▸ **YOUR GOAL**
Could you retype all of the records exactly, leaving out every picture?

-- Opening Marker --

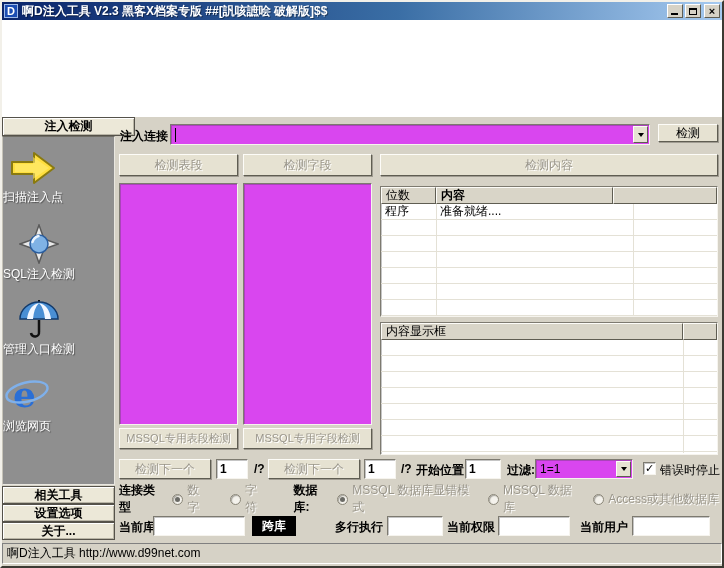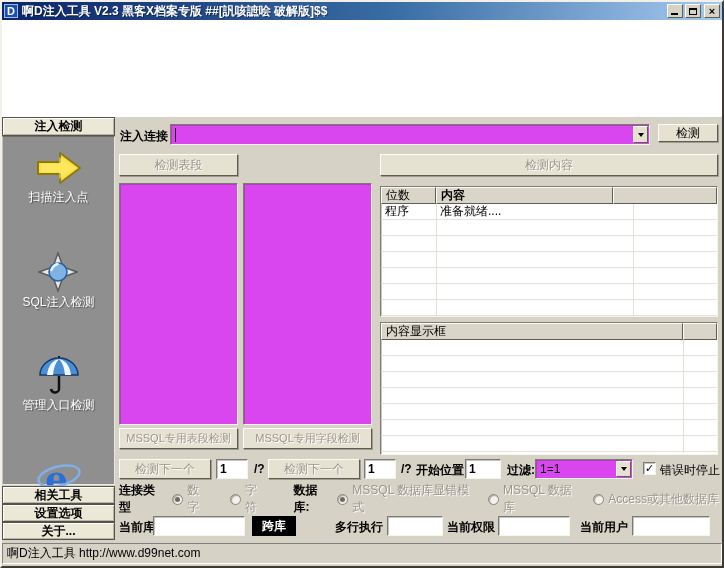--- a/index.html
+++ b/index.html
@@ -40,24 +40,24 @@
   .abs{position:absolute;}
   input.val{position:absolute;height:20px;padding:2px 3px;font:bold 12px "Liberation Sans","DejaVu Sans",sans-serif;
     background:#fff;border:1px solid;border-color:#7d7a70 #f6f4ee #f6f4ee #7d7a70;
     box-shadow:inset 1px 1px 0 rgba(64,64,64,.30);outline:none;}
   .dropbtn{position:absolute;right:1px;top:1px;bottom:1px;width:15px;background:#e6e2d2;
     border:1px solid;border-color:#fdfcf8 #5f5d52 #5f5d52 #fdfcf8;
     display:flex;align-items:center;justify-content:center;}
   .tri{width:0;height:0;border-left:3px solid transparent;border-right:3px solid transparent;border-top:4px solid #000;}
   .caret{position:absolute;left:4px;top:3px;width:1px;height:14px;background:#000;}
   
-  .side-header{position:absolute;left:0;top:115px;width:113px;height:19px;font-family:Liberation Serif, serif;}
+  .side-header{position:absolute;left:0;top:115px;width:133px;height:19px;font-family:Liberation Serif, serif;}
   .side-panel{position:absolute;left:0;top:134px;width:113px;height:349px;background:#8f8f8f;
     border:1px solid;border-color:#6e6c64 #e9e7e0 #e9e7e0 #c6c3b8;
-    display:flex;flex-direction:column;align-items:center;gap:28px;}
+    display:flex;flex-direction:column;align-items:flex-start;}
   .side-item{display:flex;flex-direction:column;align-items:center;cursor:pointer;}
   .side-label{color:#fff;font-size:12px;margin-top:2px;text-shadow:1px 1px 1px rgba(0,0,0,.45);}
   .foot-btn{position:absolute;left:0;width:113px;height:18px;font-size:12px;}
   
   .hcell{background:#d9d5c8;border:1px solid;border-color:#fdfcf8 #5f5d52 #5f5d52 #fdfcf8;
     display:flex;align-items:center;padding:0 4px;font-size:12px;height:17px;}
   .trow{height:16px;border-bottom:1px solid #e4e1d6;display:flex;align-items:center;}
   .tcell{padding:0 4px;white-space:nowrap;overflow:hidden;font-size:12px;}
   .vline{position:absolute;top:17px;bottom:1px;width:1px;background:#e4e1d6;}
   
@@ -140,20 +140,21 @@
   <div class="abs bold" style="left:118px;top:126px;">注入连接</div>
   <div class="abs sunken" style="left:168px;top:122px;width:480px;height:21px;">
     <div class="caret"></div>
     <div class="dropbtn">
         <span class="tri"></span>
       </div>
   </div>
   <div class="abs btn" style="left:656px;top:122px;width:60px;height:18px;">检测</div>
 
   <div class="abs btn dis" style="left:117px;top:152px;width:119px;height:22px;">检测表段</div>
+  <div class="abs btn dis" style="left:241px;top:152px;width:129px;height:22px;">检测字段</div>
   <div class="abs btn dis" style="left:378px;top:152px;width:338px;height:22px;">检测内容</div>
 
   <div class="abs sunken" style="left:117px;top:181px;width:119px;height:242px;"></div>
   <div class="abs sunken" style="left:241px;top:181px;width:129px;height:242px;"></div>
 
   <div class="abs sunken" style="left:378px;top:184px;width:338px;height:131px;background:#fff;">
     <div class="flexrow">
       <div class="hcell" style="width:55px;">位数</div>
       <div class="hcell" style="width:177px;font-weight:bold;">内容</div>
       <div class="hcell" style="flex:1;"></div>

-- Closing Marker --

▸ **PROBLEM SOLUTION**
--- a/index.html
+++ b/index.html
@@ -40,24 +40,24 @@
   .abs{position:absolute;}
   input.val{position:absolute;height:20px;padding:2px 3px;font:bold 12px "Liberation Sans","DejaVu Sans",sans-serif;
     background:#fff;border:1px solid;border-color:#7d7a70 #f6f4ee #f6f4ee #7d7a70;
     box-shadow:inset 1px 1px 0 rgba(64,64,64,.30);outline:none;}
   .dropbtn{position:absolute;right:1px;top:1px;bottom:1px;width:15px;background:#e6e2d2;
     border:1px solid;border-color:#fdfcf8 #5f5d52 #5f5d52 #fdfcf8;
     display:flex;align-items:center;justify-content:center;}
   .tri{width:0;height:0;border-left:3px solid transparent;border-right:3px solid transparent;border-top:4px solid #000;}
   .caret{position:absolute;left:4px;top:3px;width:1px;height:14px;background:#000;}
   
-  .side-header{position:absolute;left:0;top:115px;width:113px;height:19px;font-family:Liberation Serif, serif;}
+  .side-header{position:absolute;left:0;top:115px;width:133px;height:19px;font-family:Liberation Serif, serif;}
   .side-panel{position:absolute;left:0;top:134px;width:113px;height:349px;background:#8f8f8f;
     border:1px solid;border-color:#6e6c64 #e9e7e0 #e9e7e0 #c6c3b8;
-    display:flex;flex-direction:column;align-items:center;gap:28px;}
+    display:flex;flex-direction:column;align-items:flex-start;}
   .side-item{display:flex;flex-direction:column;align-items:center;cursor:pointer;}
   .side-label{color:#fff;font-size:12px;margin-top:2px;text-shadow:1px 1px 1px rgba(0,0,0,.45);}
   .foot-btn{position:absolute;left:0;width:113px;height:18px;font-size:12px;}
   
   .hcell{background:#d9d5c8;border:1px solid;border-color:#fdfcf8 #5f5d52 #5f5d52 #fdfcf8;
     display:flex;align-items:center;padding:0 4px;font-size:12px;height:17px;}
   .trow{height:16px;border-bottom:1px solid #e4e1d6;display:flex;align-items:center;}
   .tcell{padding:0 4px;white-space:nowrap;overflow:hidden;font-size:12px;}
   .vline{position:absolute;top:17px;bottom:1px;width:1px;background:#e4e1d6;}
   
@@ -140,20 +140,21 @@
   <div class="abs bold" style="left:118px;top:126px;">注入连接</div>
   <div class="abs sunken" style="left:168px;top:122px;width:480px;height:21px;">
     <div class="caret"></div>
     <div class="dropbtn">
         <span class="tri"></span>
       </div>
   </div>
   <div class="abs btn" style="left:656px;top:122px;width:60px;height:18px;">检测</div>
 
   <div class="abs btn dis" style="left:117px;top:152px;width:119px;height:22px;">检测表段</div>
+  <div class="abs btn dis" style="left:241px;top:152px;width:129px;height:22px;">检测字段</div>
   <div class="abs btn dis" style="left:378px;top:152px;width:338px;height:22px;">检测内容</div>
 
   <div class="abs sunken" style="left:117px;top:181px;width:119px;height:242px;"></div>
   <div class="abs sunken" style="left:241px;top:181px;width:129px;height:242px;"></div>
 
   <div class="abs sunken" style="left:378px;top:184px;width:338px;height:131px;background:#fff;">
     <div class="flexrow">
       <div class="hcell" style="width:55px;">位数</div>
       <div class="hcell" style="width:177px;font-weight:bold;">内容</div>
       <div class="hcell" style="flex:1;"></div>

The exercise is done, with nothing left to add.